ISA Server, TMG, or UAG
ISA/TMG/UAG Servers to have more capabilities than Windows Network Load Balancers. The one downside to them is that they cannot load balance RPC Traffic. Because of that, you can still use ISA/TMG/UAG to load balance your HTTP traffic, but you’ll still need a Hardware Load Balancer or a Windows Network Load Balancer to load balance your RPC Client Access Array.
ISA/TMG/UAG do scale better than Windows Network Load Balancing but not as well as a Hardware Load Balancer. ISA/TMG/UAG does not cost as much as a Hardware Load Balancer but is more expensive than Windows Network Load Balancing. ISA/TMG/UAG also has the capability to do Load Balanced created cookies as well as Source IP Affinity depending on the protocol ISA/TMG/UAG is publishing.
Another upside to using ISA/TMG/UAG is that they can do pre-authentication. This means that if a server goes down in which a client has affinity to, ISA/TMG/UAG still contains the authentication context of the user and automatically re-authenticates to the new Client Access Server.
DNS Round Robin
DNS Round Robin scales just as high as Hardware Load Balancers because the connections will just go directly to the Client Access Servers. If anything, it has the highest scale as you don’t have anything in the middle doing anything with the connections. It’s also free to use! But in this case, free is not necessarily good because you lose a lot of functionality. Hardware Load Balancers, Windows Network Load Balancers, and ISA/TMG/UAG all have the capability to detect server failures and automatically stop sending to the server and direct all traffic to a server that is operational.

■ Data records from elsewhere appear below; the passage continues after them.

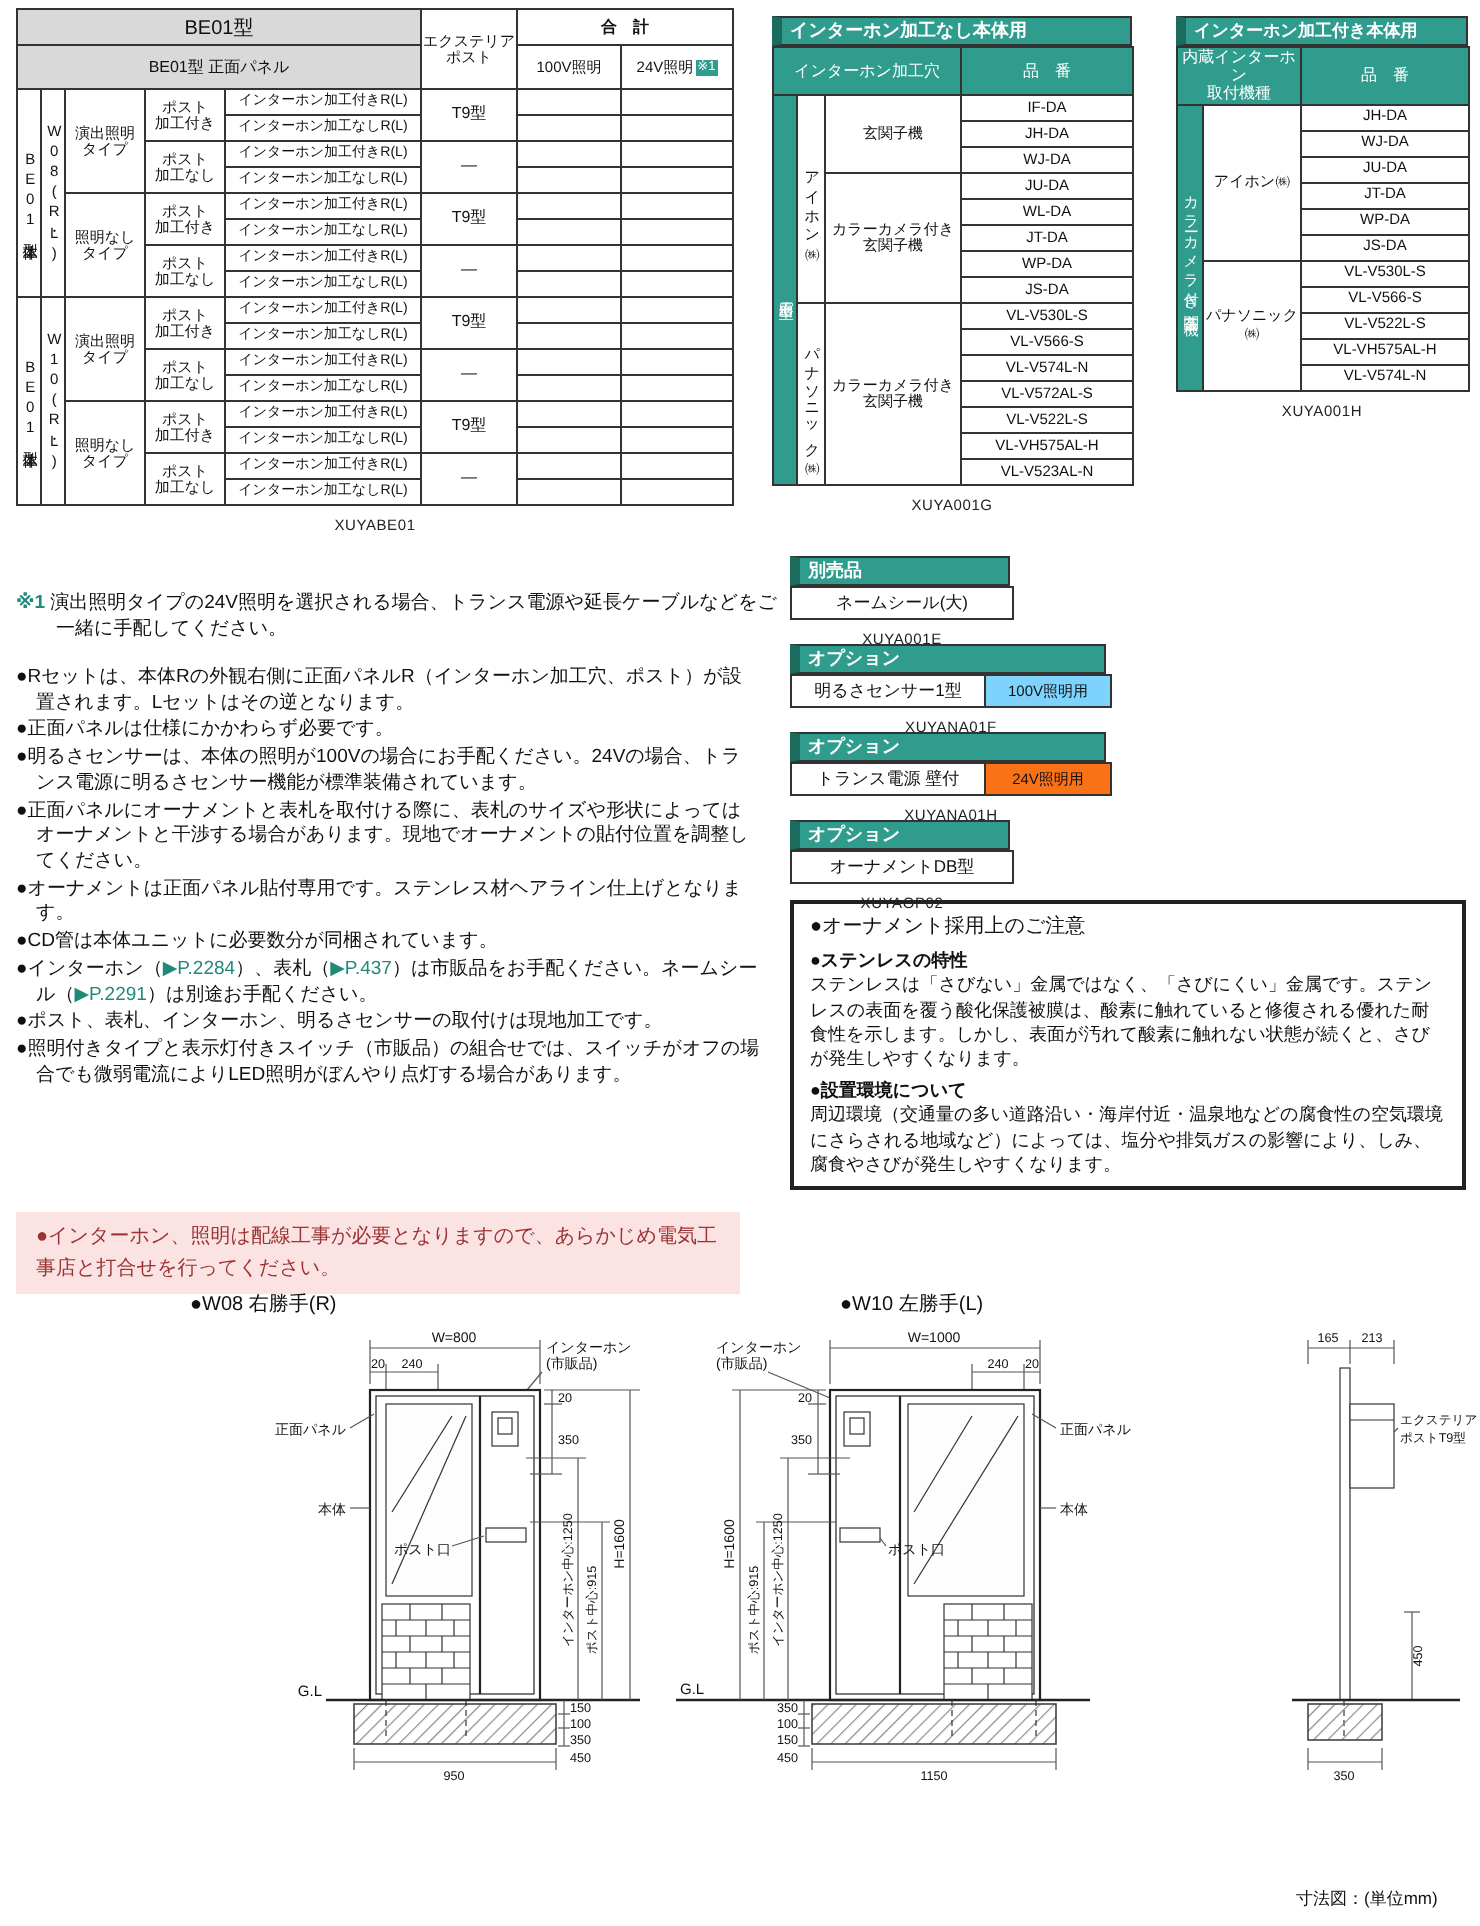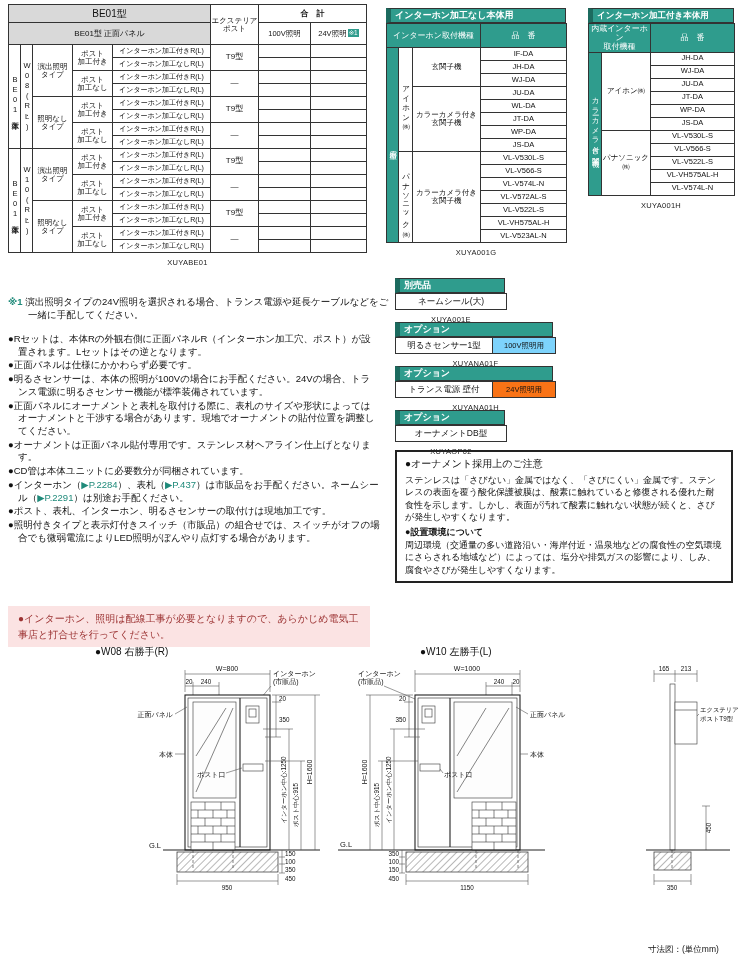--- a/index.html
+++ b/index.html
@@ -233,7 +233,7 @@
         </colgroup>
       <tbody>
           <tr style="height:24px">
-        <th colspan="3" class="teal">インターホン取付機種</th>
+        <th colspan="3" class="teal">インターホン加工穴</th>
         <th class="teal">品　番</th>
       </tr>
       <tr>

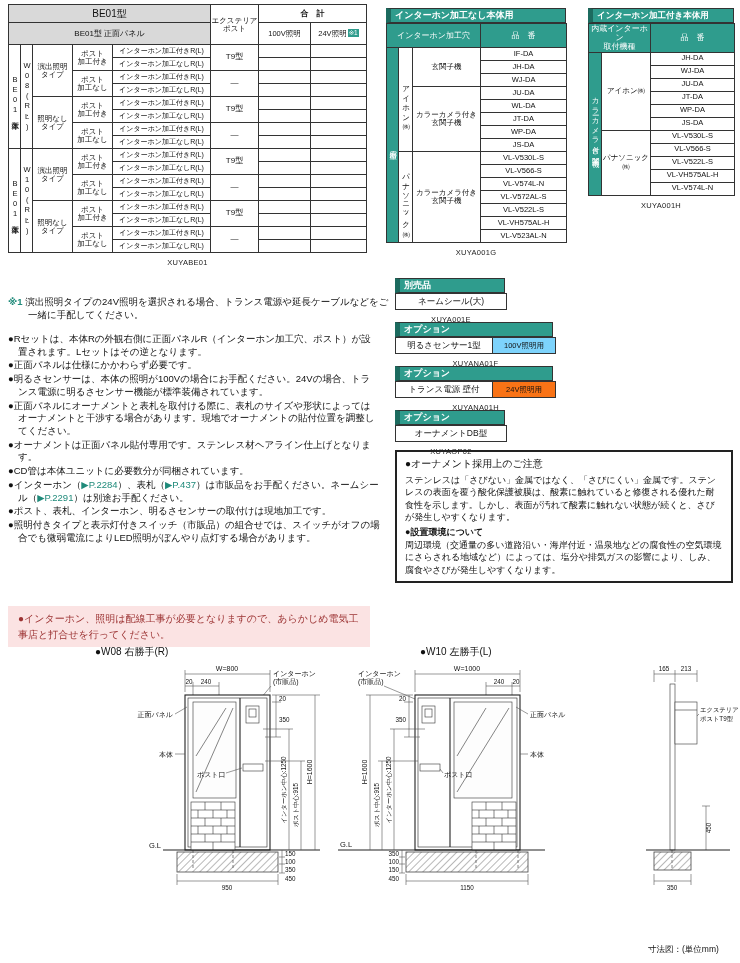--- a/index.html
+++ b/index.html
@@ -420,6 +420,7 @@
 
   <div class="abs notice" style="left:395px;top:450px">
     <div class="ttl">●オーナメント採用上のご注意</div>
+    <div class="st">●ステンレスの特性</div>
     <div>ステンレスは「さびない」金属ではなく、「さびにくい」金属です。ステンレスの表面を覆う酸化保護被膜は、酸素に触れていると修復される優れた耐食性を示します。しかし、表面が汚れて酸素に触れない状態が続くと、さびが発生しやすくなります。</div>
     <div class="st" style="margin-top:3px">●設置環境について</div>
     <div>周辺環境（交通量の多い道路沿い・海岸付近・温泉地などの腐食性の空気環境にさらされる地域など）によっては、塩分や排気ガスの影響により、しみ、腐食やさびが発生しやすくなります。</div>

DNS Round Robin has no automatic server failure detection. If a host goes down, an Administrator will need to realize it, remove the DNS A/HOST Record for the server that went down, and then clients will have to wait for the TTL value on the old DNS record to expire. When that happens, the client will begin connecting to the proper server. So you save a lot of money going with this option, but you lose all automation and gain downtime instead.